Abstract
High-fidelity numerical simulations are essential for understanding extreme physical phenomena. Yet, at a large scale, their practical use is often constrained by the prohibitive computational cost of resolving highly nonlinear spatiotemporal dynamics. Physics-aware deep learning (PADL) has emerged as a promising surrogate, offering the potential to accelerate such simulations by orders of magnitude. To date, however, most PADL approaches neglect the adaptive discretization strategies that are foundational to robust numerical analysis. Instead, they rely on ``off-the-shelf'' architectures adapted from computer vision, inheriting rigid assumptions such as fixed Eulerian (pixel-based) grids and constant time-steps (frame rates). This rigidity stands in direct contrast to numerical literature, where adaptive spatial and temporal resolutions play an essential role for resolving sharp gradients, fast transients, and discontinuities. As a result, PADL models often trade physical fidelity and interpretability for efficiency, limiting their ability to generalize to the stiff, nonlinear regimes encountered in real-world applications.
The central contribution of this dissertation is the first attempt to integrate adaptive discretization principles into PADL, yielding physics-aware neural architectures that dynamically adjust their spatial and temporal resolutions to the underlying physics. We develop this work by advancing physics-aware recurrent convolutional neural networks (PARC) from a rigid Eulerian formulation to hybrid Lagrangian-Eulerian (HLE) adaptive refinement and unstructured spatial discretization. In particular, we introduce three complementary mechanisms that bridge the gap between PADL and the numerical literature. First, we incorporate deformable convolutions to track advecting features, effectively embedding a Lagrangian reference frame within an Eulerian architecture (D-PARC). Second, we develop a variable time-integration strategy that enables stable learning across irregular time steps to resolve transient dynamics. Third, we generalize physics-aware convolutions to unstructured domains within a graph neural network message-passing scheme (G-PARC).

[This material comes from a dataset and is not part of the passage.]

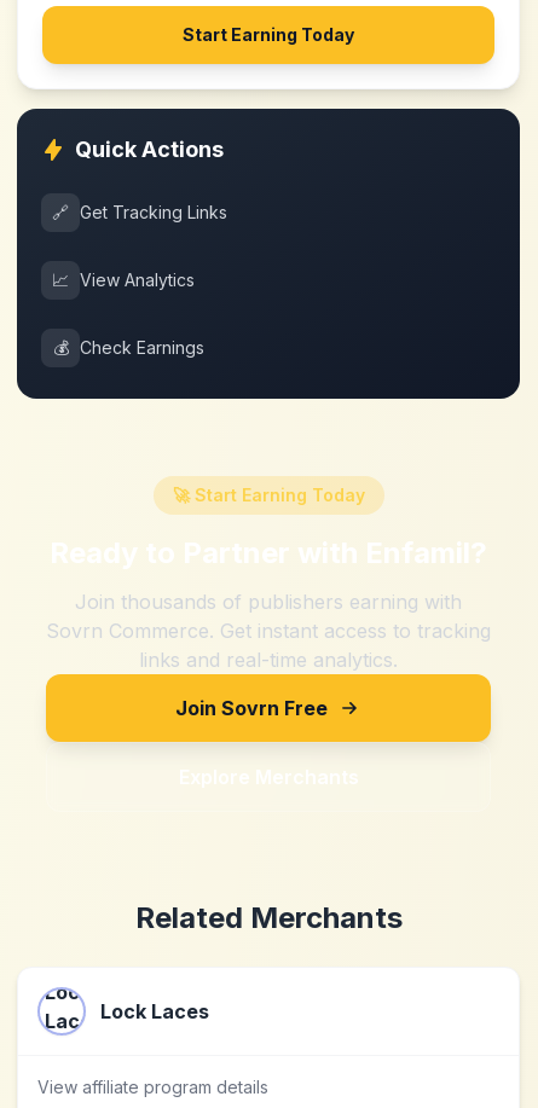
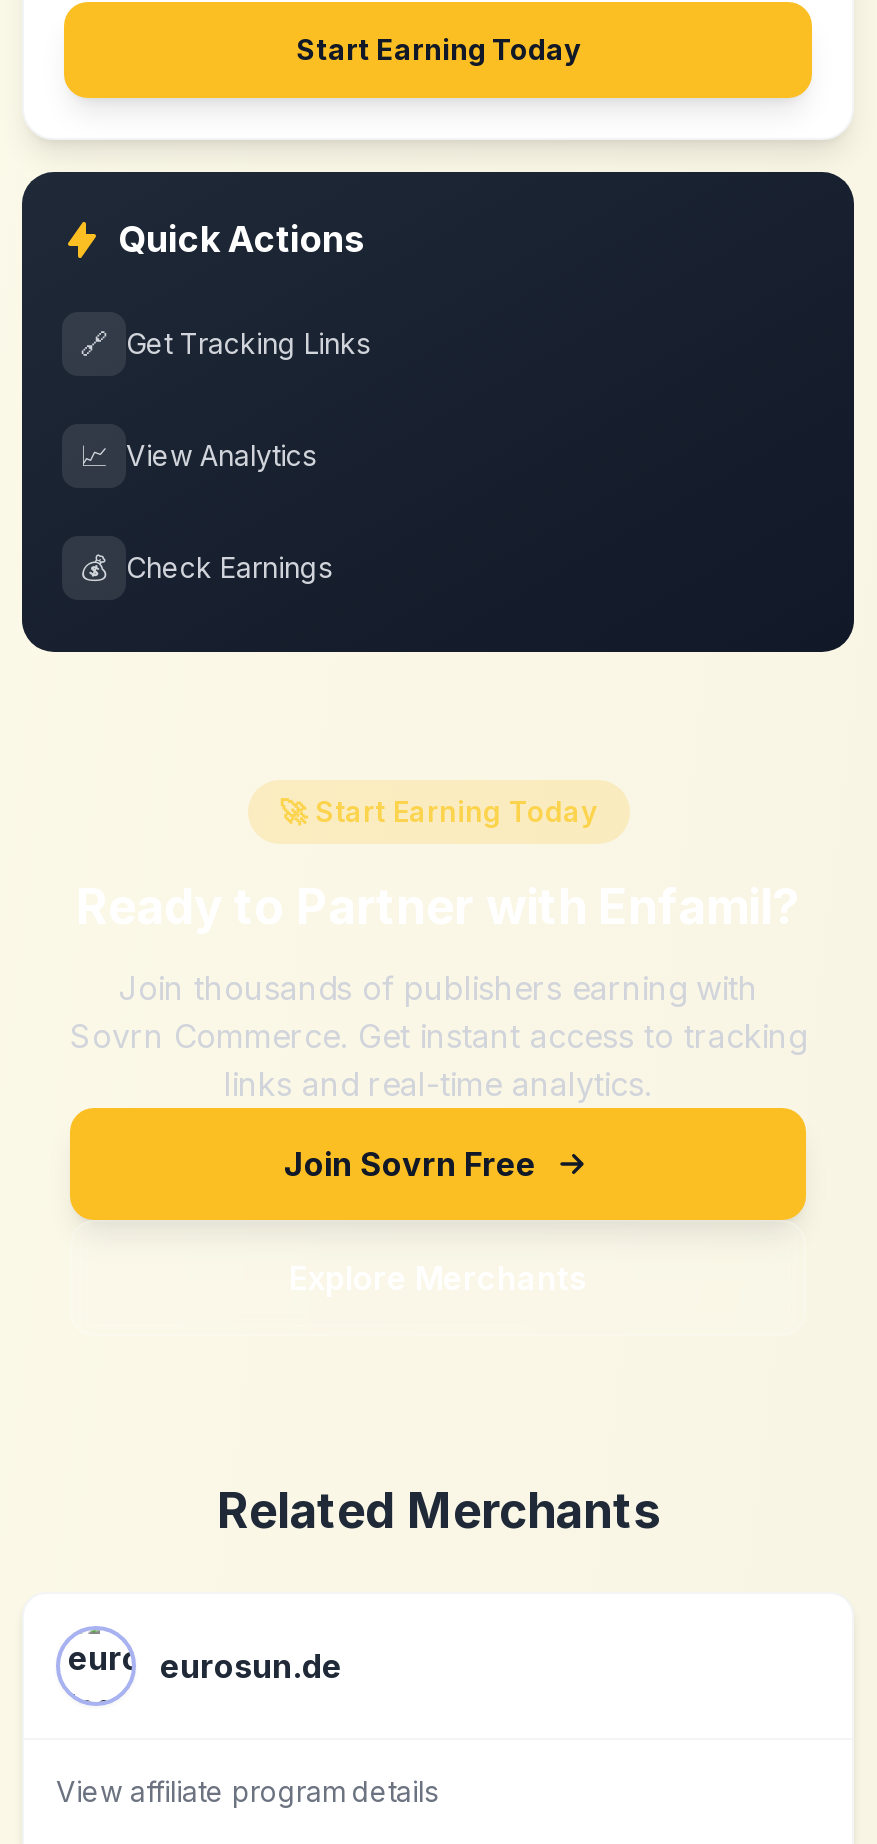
[45,990,209,1029] [image] | Lock Laces -> [66,1630,342,1694] [image] | eurosun.de

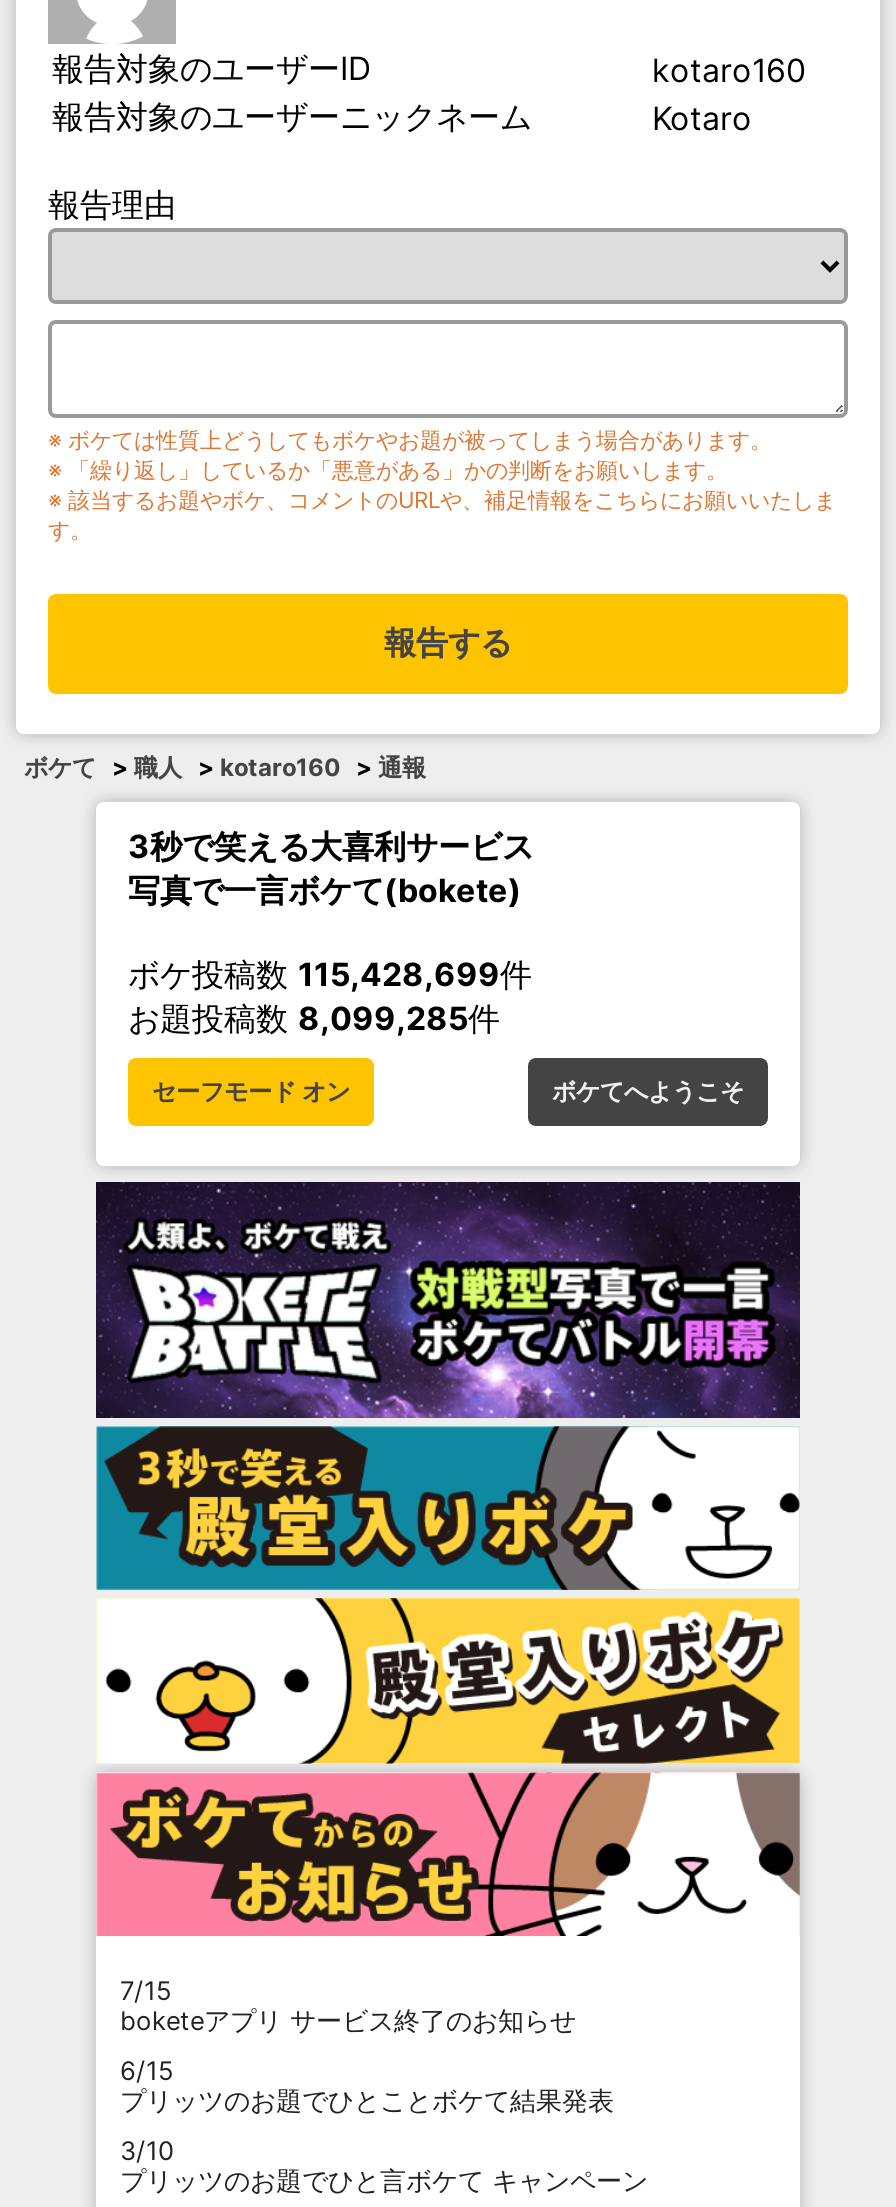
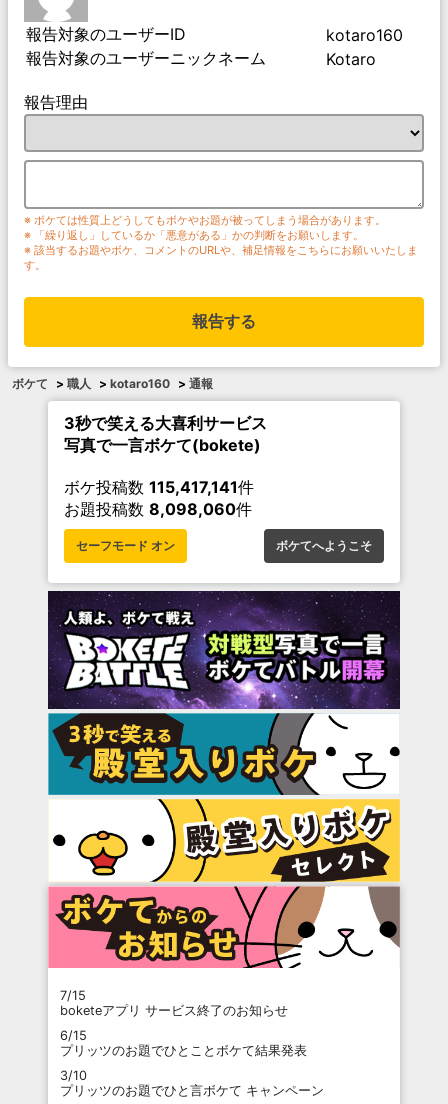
[128,954,532,994] ボケ投稿数115,428,699件 -> [64,477,254,497] ボケ投稿数115,417,141件
[128,998,500,1038] お題投稿数8,099,285件 -> [64,499,252,519] お題投稿数8,098,060件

From a practical perspective, the incorporation of adaptivity yields interpretable surrogate solvers that more closely reflect the structure of their numerical counterparts. By mitigating the numerical error inherent in static discretizations and ``off-the-shelf'' architectures, while respecting irregular geometries and boundary conditions, our approach enables robust acceleration for challenging physical systems, including compressible, incompressible, and reactive flows, fluvial hydrology, planar shock wave dynamics, and structural mechanics.